When the area around Lake Tahoe was developed, 70 percent of the marshes, which act as water filtration systems, was destroyed. One of TRPA's tasks is to find ways to re-create those natural systems because nearly three-quarters of the sediment coming into the lake comes from the built environment.

Sewers and other BMPs aren't glamorous. But they're effective. And climate change could make them even more necessary.

Results from a UC Davis study that combined two downscaled climate models with a distributed hydrologic model for the Tahoe Basin found that precipitation is likely to shift from snowfall to rain and that large, destructive floods could occur more frequently by midcentury. The increase in rainfall and flooding would likely wash even more sediment into the lake.

'Effort, blood and sweat' pay off

"The threats of climate change and the impacts are already starting to be realized at Tahoe, and it is a very serious concern," said Darcie Goodman Collins, executive director of the League to Save Lake Tahoe, a 55-year-old environmental organization.

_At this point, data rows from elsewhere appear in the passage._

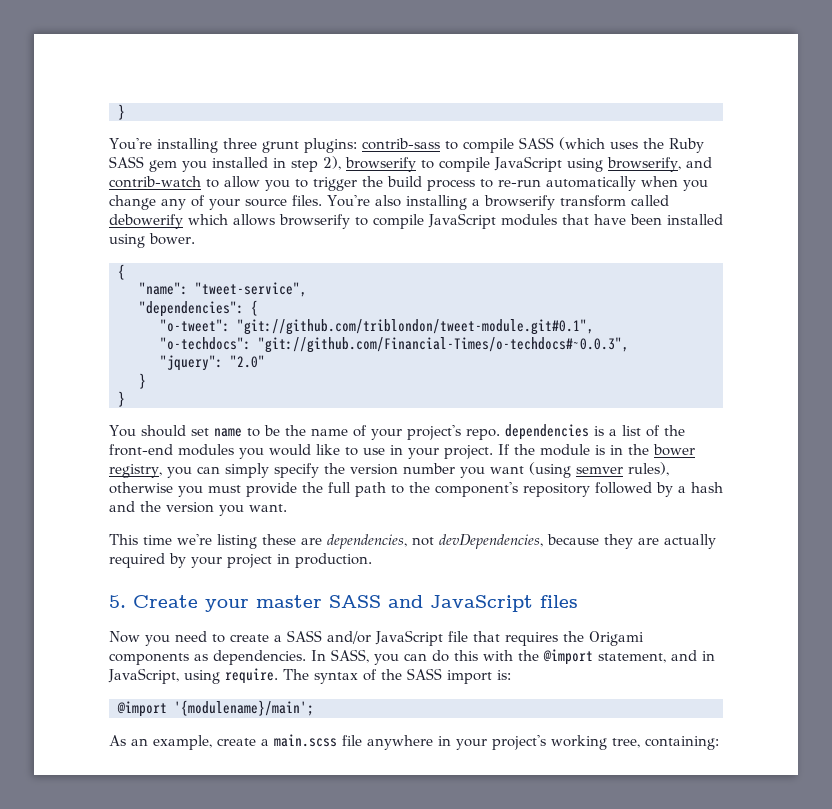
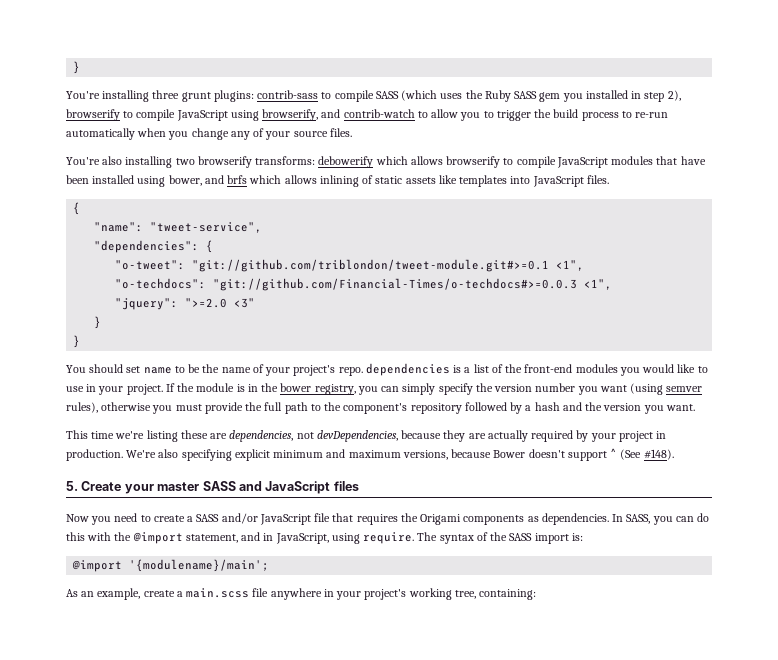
- contrib-sass to compile SASS (which uses the Ruby SASS gem you installed in step 2), browserify to compile JavaScript using browserify, and contrib-watch to allow you to trigger the build process to re-run automatically when you change any of your source files. You're also installing a browserify transform called debowerify which allows browserify to compile JavaScript modules that have been installed using bower.
+ contrib-sass to compile SASS (which uses the Ruby SASS gem you installed in step 2), browserify to compile JavaScript using browserify, and contrib-watch to allow you to trigger the build process to re-run automatically when you change any of your source files.
+ You're also installing two browserify transforms: debowerify which allows browserify to compile JavaScript modules that have been installed using bower, and brfs which allows inlining of static assets like templates into JavaScript files.
- "o-tweet": "git://github.com/triblondon/tweet-module.git#0.1",
+ "o-tweet": "git://github.com/triblondon/tweet-module.git#>=0.1 <1",
- "o-techdocs": "git://github.com/Financial-Times/o-techdocs#~0.0.3",
+ "o-techdocs": "git://github.com/Financial-Times/o-techdocs#>=0.0.3 <1",
- "jquery": "2.0"
+ "jquery": ">=2.0 <3"
+ We're also specifying explicit minimum and maximum versions, because Bower doesn't support ^ (See #148).

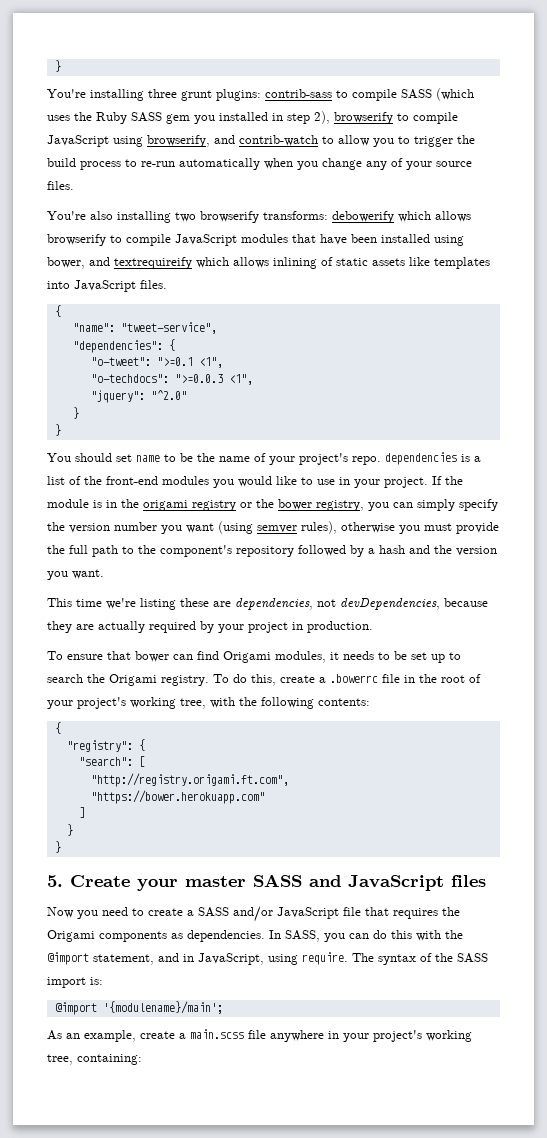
- You're also installing two browserify transforms: debowerify which allows browserify to compile JavaScript modules that have been installed using bower, and brfs which allows inlining of static assets like templates into JavaScript files.
+ You're also installing two browserify transforms: debowerify which allows browserify to compile JavaScript modules that have been installed using bower, and textrequireify which allows inlining of static assets like templates into JavaScript files.
- "o-tweet": "git://github.com/triblondon/tweet-module.git#>=0.1 <1",
+ "o-tweet": ">=0.1 <1",
- "o-techdocs": "git://github.com/Financial-Times/o-techdocs#>=0.0.3 <1",
+ "o-techdocs": ">=0.0.3 <1",
- "jquery": ">=2.0 <3"
+ "jquery": "^2.0"
- If the module is in the bower registry, you can simply specify the version number you want (using semver rules), otherwise you must provide the full path to the component's repository followed by a hash and the version you want.
+ If the module is in the origami registry or the bower registry, you can simply specify the version number you want (using semver rules), otherwise you must provide the full path to the component's repository followed by a hash and the version you want.
- This time we're listing these are dependencies, not devDependencies, because they are actually required by your project in production. We're also specifying explicit minimum and maximum versions, because Bower doesn't support ^ (See #148).
+ This time we're listing these are dependencies, not devDependencies, because they are actually required by your project in production.
+ To ensure that bower can find Origami modules, it needs to be set up to search the Origami registry. To do this, create a .bowerrc file in the root of your project's working tree, with the following contents:
+ {
+ "registry": {
+ "search": [
+ "http://registry.origami.ft.com",
+ "https://bower.herokuapp.com"
+ ]
+ }
+ }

"But the league really does feel that [by] working with our community and identifying some of the bigger issues, we can help control the impacts or at least slow down some of the impacts on the lake," she added.

More than $1 billion has been spent on projects to improve the clarity and environmental conditions of Lake Tahoe over the past decade. Schladow says the investment is starting to pay off.

Though summer clarity is worsening, Lake Tahoe's winter water clarity has been improving in recent years. Last year, winter clarity improved by nearly 12 feet over 2010. Overall clarity, which had been declining at a linear rate, is now holding flat.

"A tremendous amount of time, effort, blood and sweat has been put into [preserving] Tahoe," said Robert Richards, captain of the TERC research vessel for 35 years, who retired in 2004. "That extreme brilliant-blue, azure color of the lake is getting rarer." But, he added, "it's still one of the most beautiful lakes in the world."